Uno “tsunami” di onde gravitazionali scoperto nello spazio profondo: ecco da cosa originano
Nell'ultima sessione osservativa di onde gravitazionali, condotta tra novembre 2019 e marzo 2020, gli avanzatissimi interferometri LIGO e VIRGO hanno captato ben 35 nuovi segnali. Si tratta di un numero eccezionale, il più alto mai ottenuto da un singola sessione da quando gli scienziati hanno scoperto (nel settembre 2015) le prime onde gravitazionali. Da allora, dopo aver migliorato costantemente gli strumenti per dare la caccia alle increspature dello spaziotempo, sono ben 90 le onde gravitazionali intercettate, che stanno aiutando gli esperti ad ampliare la conoscenza sui fenomeni che si verificano nello spazio profondo.
Le 35 nuove onde gravitazionali sono state scoperte e descritte da un copioso team di ricerca internazionale composto da scienziati della LIGO Scientific Collaboration, della Virgo Collaboration e della KAGRA Collaboration. Il LIGO (Laser Interferometer Gravitational-Wave Observatory) è un grande interferometro che si trova negli Stati Uniti, il Virgo è installato in Italia (nel comune di Cascina, in provincia di Pisa), mentre il KAGRA è stato costruito in Giappone e si trova nell'ultima fase di test, prima di diventare pienamente operativo. I primi due strumenti sono stati costantemente aggiornati dagli scienziati per permettere un'indagine sempre più approfondita e in un'area più vasta dello spazio.
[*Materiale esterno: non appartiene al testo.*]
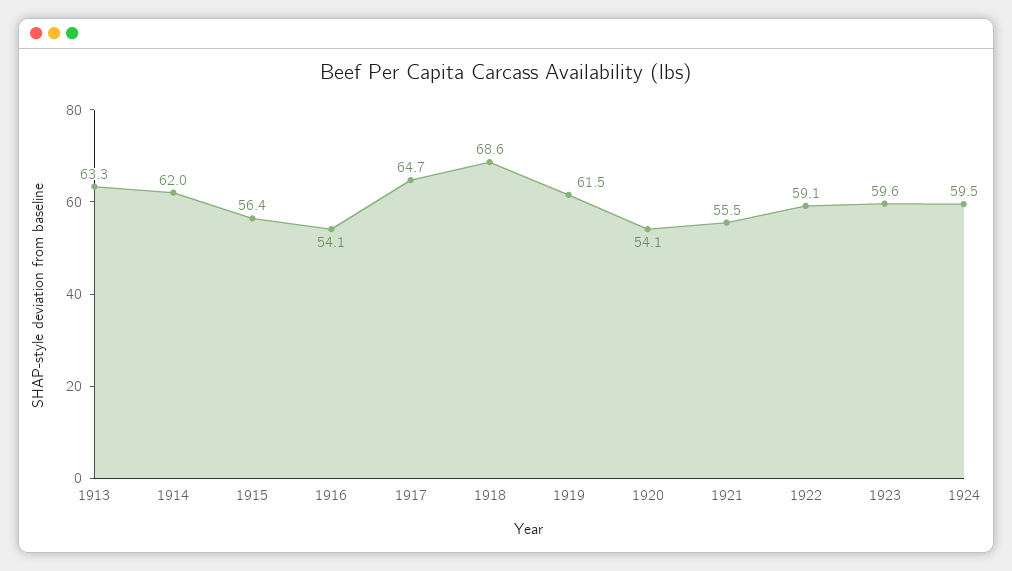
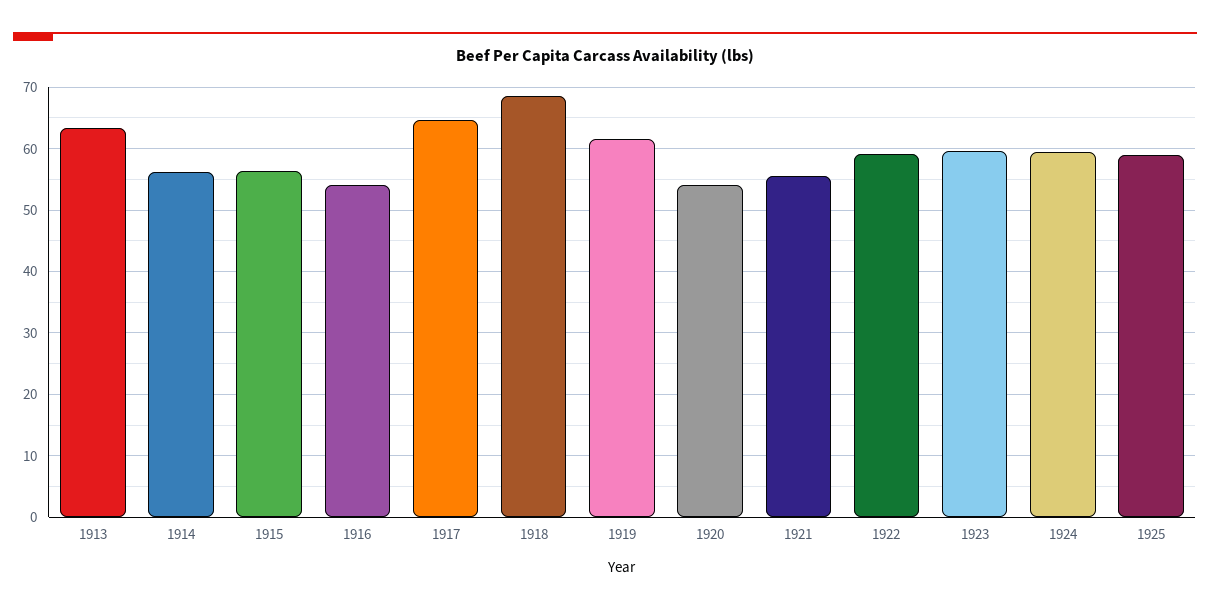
1914: 62 -> 56
1925: none -> 59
Nella prossima sessione osservativa, la quarta, che si terrà nel 2022, gli scienziati puntano a raggiungere “una capacità di osservazione ancora superiore, corrispondente a un volume dell’universo quasi 10 volte più grande e quindi a una probabilità molto maggiore di captare segnali gravitazionali”, ha sottolineato dall'Istituto Nazionale di Fisica e Astronomia (INFN) in un comunicato stampa.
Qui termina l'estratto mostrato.